German Telephone Shares to Be Offered at Lower-Than-Expected Price
SUSANNE NICOLETTE STRAUSS
Nov. 17, 1996
FRANKFURT, Germany (AP) _ Shares in Germany's telephone monopoly will be priced slightly lower than expected when they go on sale Monday to launch Europe's biggest-ever privatization.
Deutsche Telekom Chairman Ron Sommer said Sunday that demand for shares in the initial public offering was five times greater than supply, meaning many investors won't get their full orders.
Telekom, the world's third largest telecommunications firm, initially planned to offer 500 million shares, but this month raised that to 690 million because of strong interest.
The shares will be priced at 28.50 German marks in Frankfurt and $18.89 in New York when markets open Monday. They go on sale Tuesday in Tokyo. Two-thirds of the shares issued are to remain in German hands.
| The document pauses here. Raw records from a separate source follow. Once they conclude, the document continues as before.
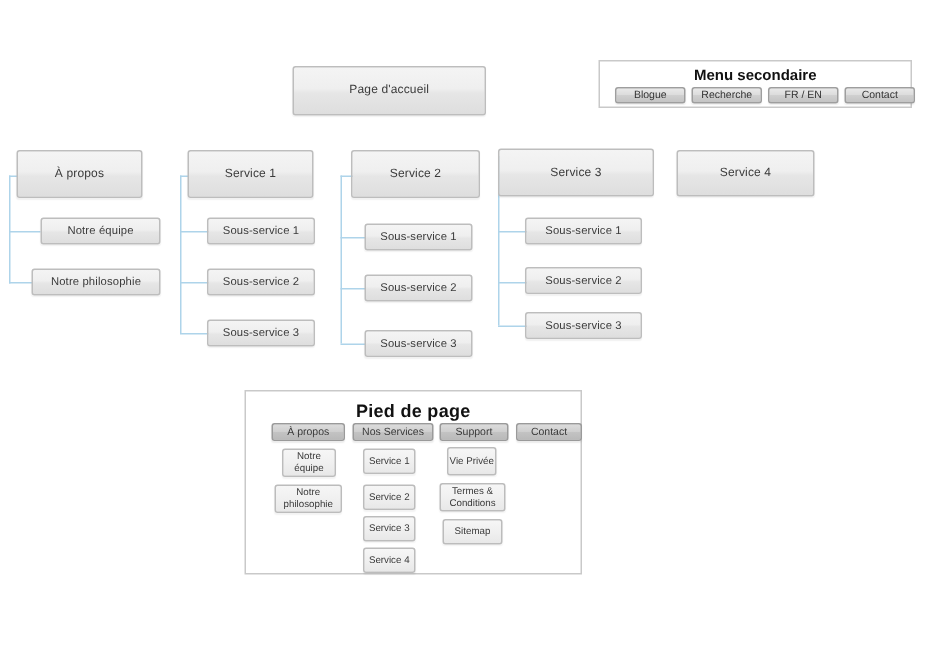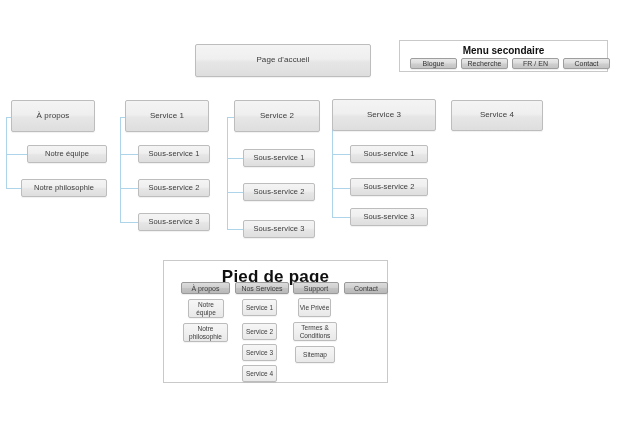--- a/index.html
+++ b/index.html
@@ -128,7 +128,7 @@
 
 <div id="canvas">
 
-  <div class="box home" id="home-box" style="left:195px; top:44px; width:176px; height:33px;">
+  <div class="box home" id="home-box" style="left:195px; top:44px; width:129px; height:33px;">
     <span>Page d'accueil</span>
   </div>
 

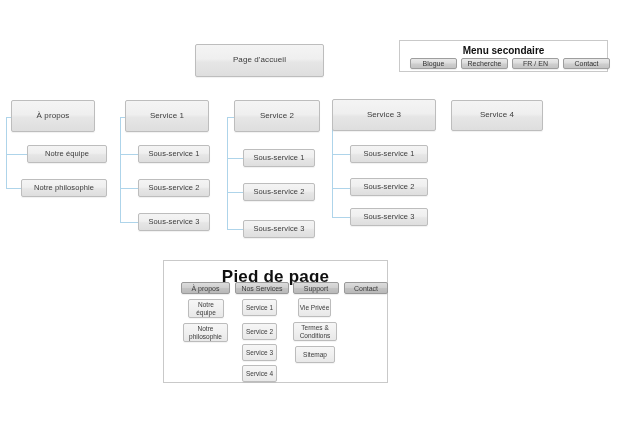--- a/index.html
+++ b/index.html
@@ -90,7 +90,7 @@
   
   #footer-panel .panel-title {
     top: 6px;
-    font-size: 17px;
+    font-size: 12px;
     letter-spacing: 0.2px;
   }
   .footer-head {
The sale should raise about $13.3 billion, for Telekom. The company will use the cash to cut its huge debt and get ready for 1998, when Germany's telecommunications market will be fully opened to competition.
The state-run Telekom, often derided by its customers as inefficient and overly bureaucratic, has bombarded the public for months with ads offering discounts and bonuses in an unprecedented campaign to persuade traditionally risk-averse Germans to buy the stock.
The appeal seems to have worked: 3 million Germans called a hot line for information, and 1.4 million of them actually ordered stock, the company said.
Sommer said foreign interest in Telekom stock also was strong. But one group was restrained: of 30 million shares reserved for Telekom employees, only 23 million were taken.
Despite its dominant market position and technological know-how, Telekom is saddled with billions in debt it incurred rewiring eastern Germany after unification.
In October, Telekom set a price range of 25 to 30 marks for each share of its new stock. Due to strong demand, the shares were expected to debut at just under 30 marks, or $20, and already had been trading in the mid-30s in a ``gray market.''
But Sommer said Telekom did not want to overplay its hand. ``The price was also set with an eye toward fostering long-term ties to happy shareholders,'' he said.